(Dataset records)
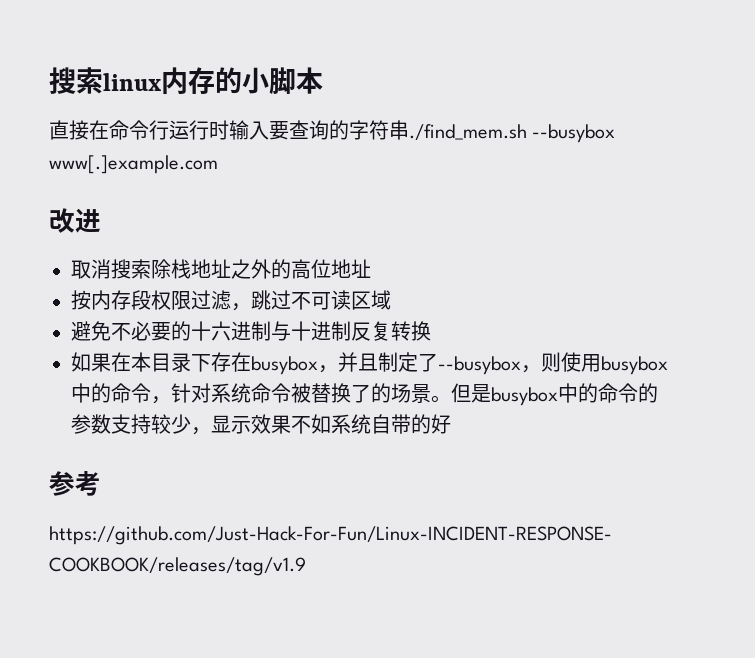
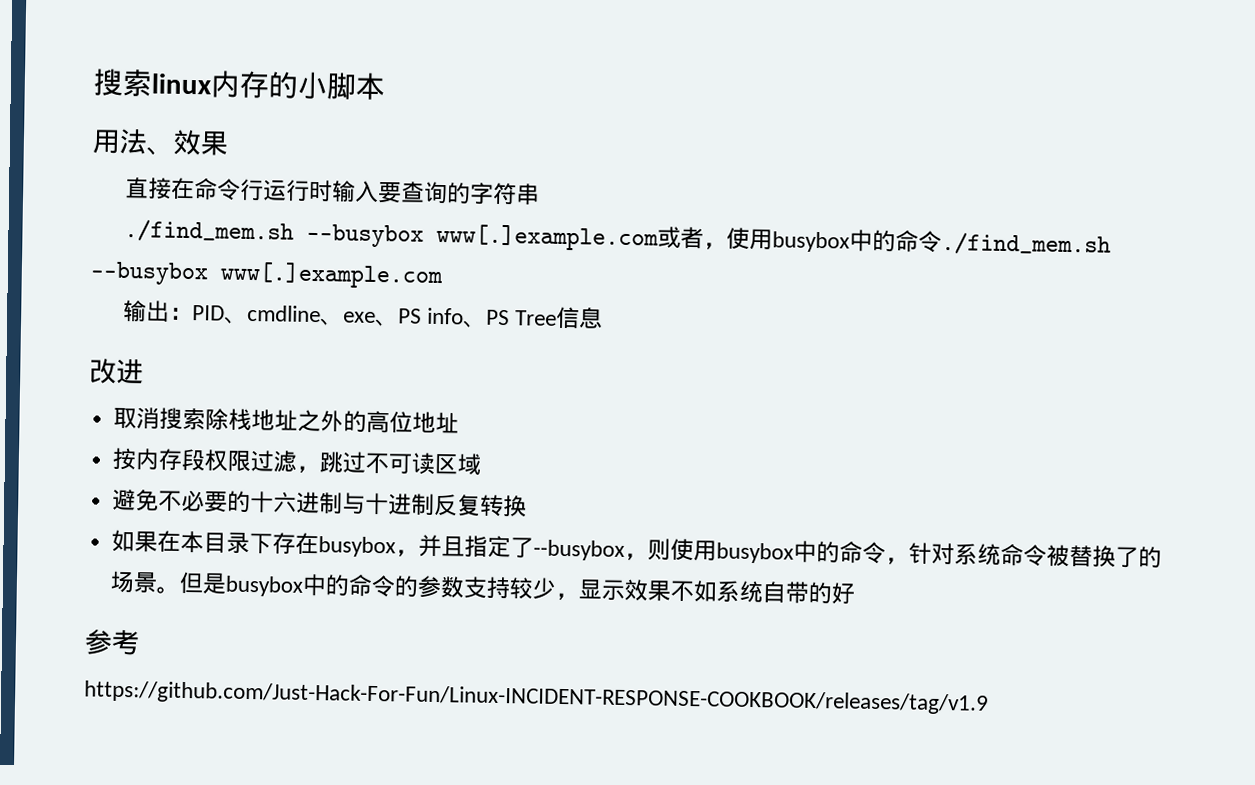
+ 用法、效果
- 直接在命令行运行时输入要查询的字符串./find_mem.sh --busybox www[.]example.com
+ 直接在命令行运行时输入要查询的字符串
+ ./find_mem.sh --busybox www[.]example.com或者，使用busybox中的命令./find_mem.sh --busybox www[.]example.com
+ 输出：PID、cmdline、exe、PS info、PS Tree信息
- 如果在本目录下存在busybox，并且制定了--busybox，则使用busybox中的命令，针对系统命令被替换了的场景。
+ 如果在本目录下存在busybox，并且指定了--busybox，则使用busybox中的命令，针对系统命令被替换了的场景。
(End Dataset records)
(Dataset records)
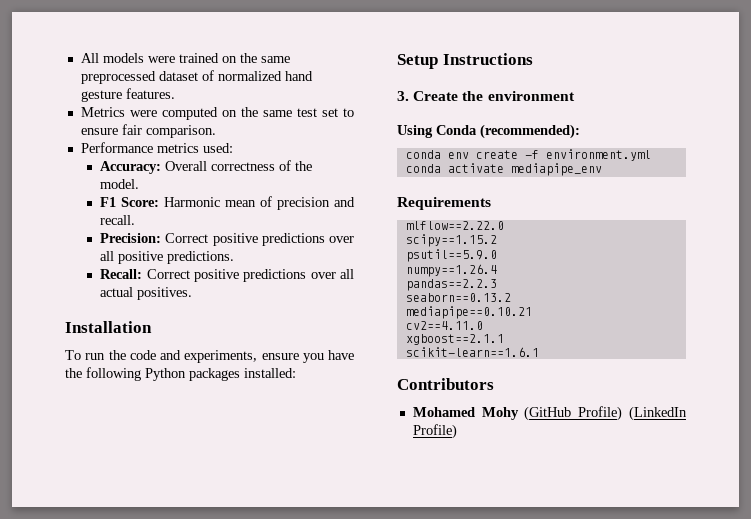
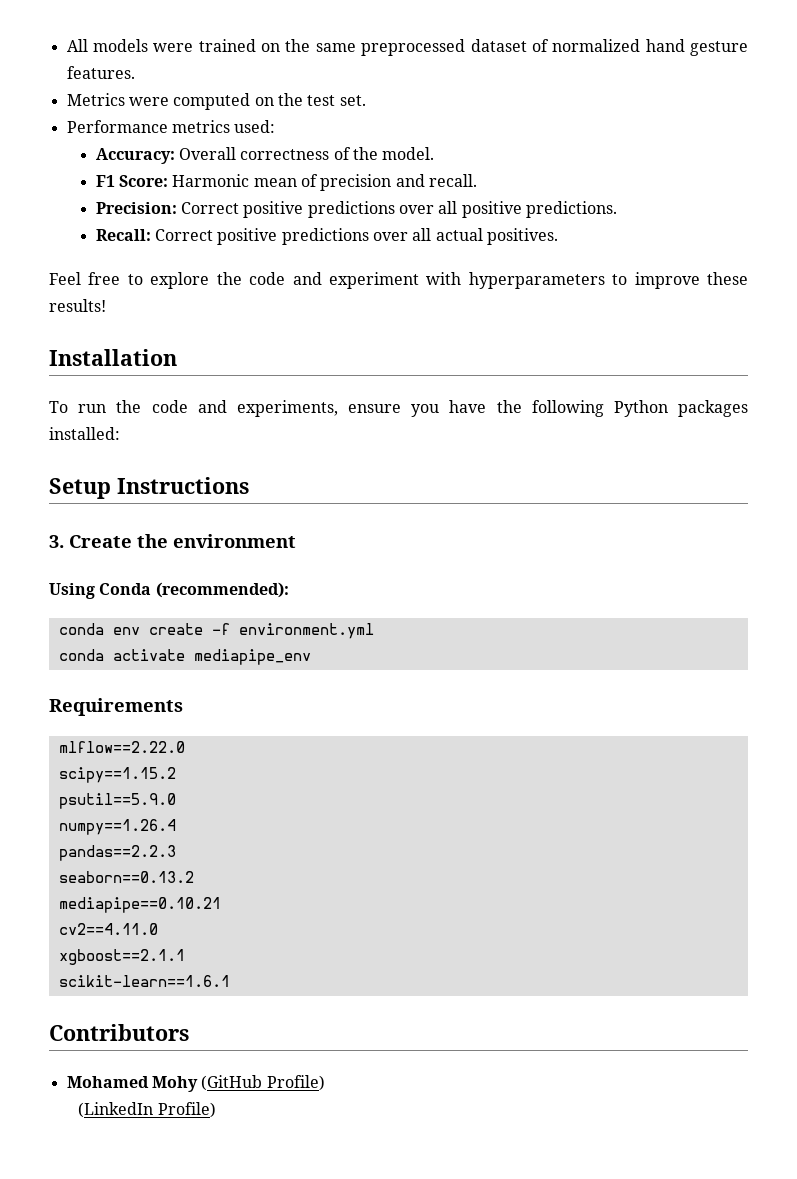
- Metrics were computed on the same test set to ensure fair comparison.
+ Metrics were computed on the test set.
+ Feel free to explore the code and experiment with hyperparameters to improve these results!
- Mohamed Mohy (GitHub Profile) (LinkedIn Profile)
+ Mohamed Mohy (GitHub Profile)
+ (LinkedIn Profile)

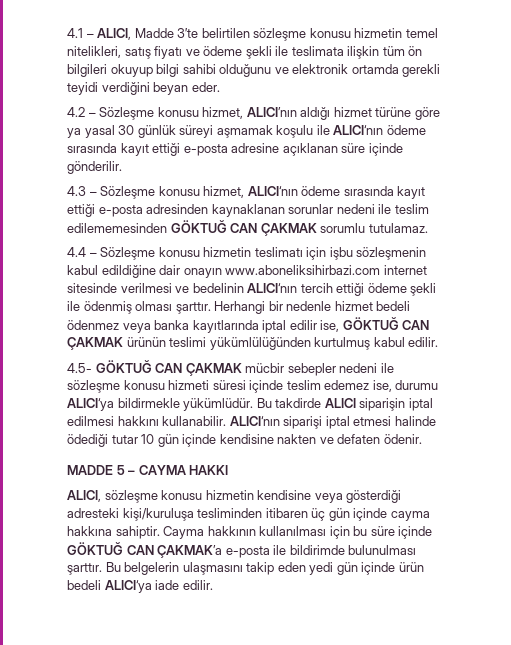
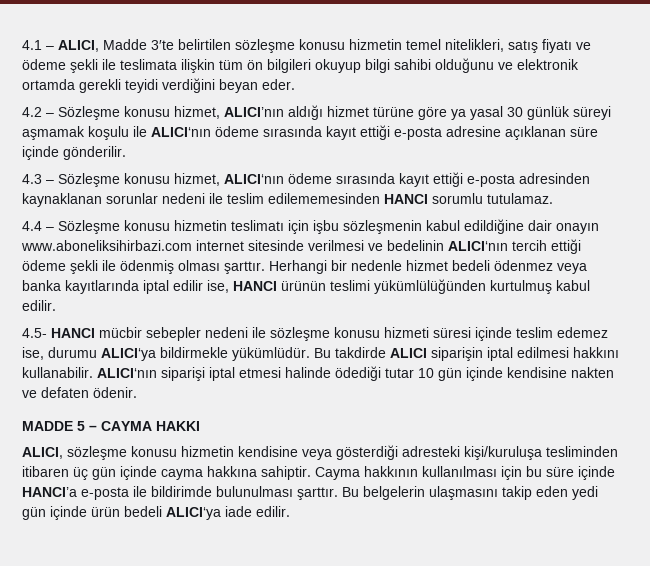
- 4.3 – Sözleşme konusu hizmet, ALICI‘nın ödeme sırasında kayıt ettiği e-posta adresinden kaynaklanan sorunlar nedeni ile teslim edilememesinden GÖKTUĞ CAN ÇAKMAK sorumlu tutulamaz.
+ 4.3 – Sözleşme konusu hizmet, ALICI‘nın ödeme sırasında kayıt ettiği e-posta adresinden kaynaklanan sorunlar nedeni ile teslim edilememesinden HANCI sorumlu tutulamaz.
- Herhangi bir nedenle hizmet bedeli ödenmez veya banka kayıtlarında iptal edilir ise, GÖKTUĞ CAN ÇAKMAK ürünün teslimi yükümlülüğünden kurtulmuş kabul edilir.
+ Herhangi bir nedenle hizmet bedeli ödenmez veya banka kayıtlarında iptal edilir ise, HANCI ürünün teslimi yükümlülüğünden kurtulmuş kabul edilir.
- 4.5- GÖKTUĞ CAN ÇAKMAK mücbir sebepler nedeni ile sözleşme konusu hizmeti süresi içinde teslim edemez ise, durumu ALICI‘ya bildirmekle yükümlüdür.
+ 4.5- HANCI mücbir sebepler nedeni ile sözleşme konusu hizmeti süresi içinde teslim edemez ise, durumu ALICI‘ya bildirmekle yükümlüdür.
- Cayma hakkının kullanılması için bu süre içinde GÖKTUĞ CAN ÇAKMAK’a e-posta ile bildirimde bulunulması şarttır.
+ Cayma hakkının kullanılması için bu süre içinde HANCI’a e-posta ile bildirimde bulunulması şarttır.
(End Dataset records)
#### What to work on:
When a line above includes the word "busybox", please list that line.

#### Solution for this task:
- 直接在命令行运行时输入要查询的字符串./find_mem.sh --busybox www[.]example.com
+ ./find_mem.sh --busybox www[.]example.com或者，使用busybox中的命令./find_mem.sh --busybox www[.]example.com
- 如果在本目录下存在busybox，并且制定了--busybox，则使用busybox中的命令，针对系统命令被替换了的场景。
+ 如果在本目录下存在busybox，并且指定了--busybox，则使用busybox中的命令，针对系统命令被替换了的场景。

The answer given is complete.